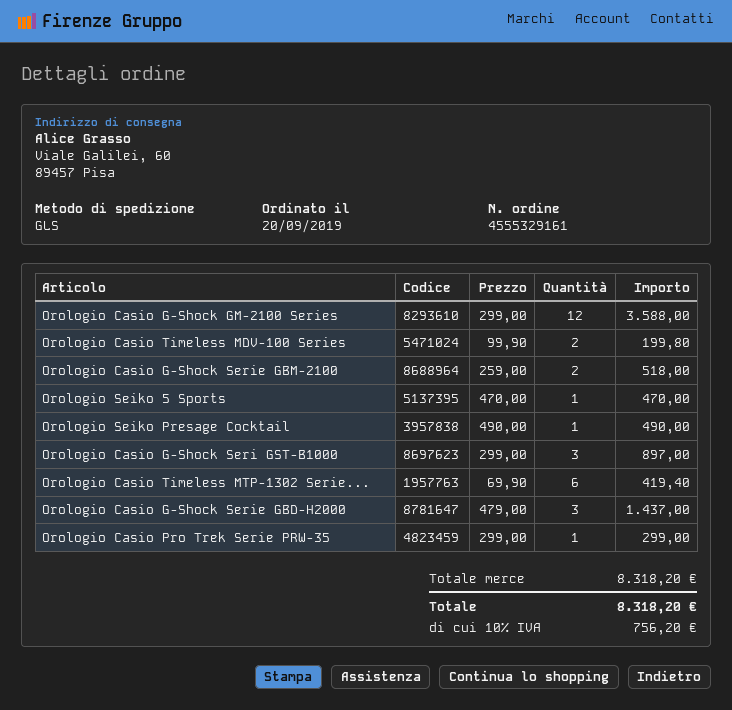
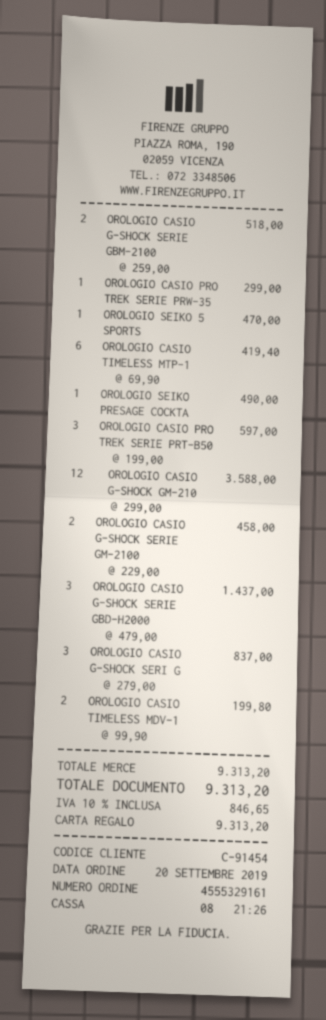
Orologio Casio G-Shock Seri GST-B1000: 3 x 299.00 = 897.00 -> 3 x 279.00 = 837.00
OROLOGIO CASIO PRO TREK SERIE PRT-B50: none -> 3 x 199.00 = 597.00
OROLOGIO CASIO G-SHOCK SERIE GM-2100: none -> 2 x 229.00 = 458.00
subtotal: 8318.20 -> 9313.20
tax: 10% = 756.20 -> 10% = 846.65
total: 8318.20 -> 9313.20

----------------------------------------

(Your instructions): Everything from the top line of the data down to and including the line with "subtotal: 8318.20 -> 9313.20" is to be copied, except the pictures.

(Solution):
Orologio Casio G-Shock Seri GST-B1000: 3 x 299.00 = 897.00 -> 3 x 279.00 = 837.00
OROLOGIO CASIO PRO TREK SERIE PRT-B50: none -> 3 x 199.00 = 597.00
OROLOGIO CASIO G-SHOCK SERIE GM-2100: none -> 2 x 229.00 = 458.00
subtotal: 8318.20 -> 9313.20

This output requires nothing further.